-- Brief --
For the records below, output every line from the one holding "balance: 6765.02 -> 6939.03" through the final line, unaltered, and no other lines.

-- Data section --

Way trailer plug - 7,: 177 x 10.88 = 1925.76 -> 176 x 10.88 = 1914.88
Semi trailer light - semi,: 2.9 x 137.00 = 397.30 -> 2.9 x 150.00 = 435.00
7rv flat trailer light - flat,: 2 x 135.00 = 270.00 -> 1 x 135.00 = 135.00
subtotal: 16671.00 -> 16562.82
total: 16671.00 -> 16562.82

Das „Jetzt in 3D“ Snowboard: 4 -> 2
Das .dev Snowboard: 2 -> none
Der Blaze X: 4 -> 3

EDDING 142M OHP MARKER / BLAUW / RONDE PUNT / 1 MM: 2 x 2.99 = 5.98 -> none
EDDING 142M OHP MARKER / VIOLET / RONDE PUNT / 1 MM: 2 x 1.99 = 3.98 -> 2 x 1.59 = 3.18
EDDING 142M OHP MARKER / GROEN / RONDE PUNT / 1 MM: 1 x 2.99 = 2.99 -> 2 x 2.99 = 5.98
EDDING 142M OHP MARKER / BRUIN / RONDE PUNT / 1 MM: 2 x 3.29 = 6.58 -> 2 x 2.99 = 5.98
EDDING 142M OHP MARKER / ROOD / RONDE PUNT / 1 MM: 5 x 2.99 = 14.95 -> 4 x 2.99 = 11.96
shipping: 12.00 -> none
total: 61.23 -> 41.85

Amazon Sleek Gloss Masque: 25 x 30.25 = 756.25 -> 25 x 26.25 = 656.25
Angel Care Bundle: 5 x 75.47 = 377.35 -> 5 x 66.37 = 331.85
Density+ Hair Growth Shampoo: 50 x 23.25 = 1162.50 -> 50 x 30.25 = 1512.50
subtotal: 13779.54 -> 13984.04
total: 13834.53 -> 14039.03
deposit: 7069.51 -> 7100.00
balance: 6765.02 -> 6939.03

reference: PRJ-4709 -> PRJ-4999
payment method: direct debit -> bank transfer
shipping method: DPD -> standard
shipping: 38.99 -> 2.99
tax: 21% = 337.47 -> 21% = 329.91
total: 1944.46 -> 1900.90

-- Response to this exercise --
balance: 6765.02 -> 6939.03

reference: PRJ-4709 -> PRJ-4999
payment method: direct debit -> bank transfer
shipping method: DPD -> standard
shipping: 38.99 -> 2.99
tax: 21% = 337.47 -> 21% = 329.91
total: 1944.46 -> 1900.90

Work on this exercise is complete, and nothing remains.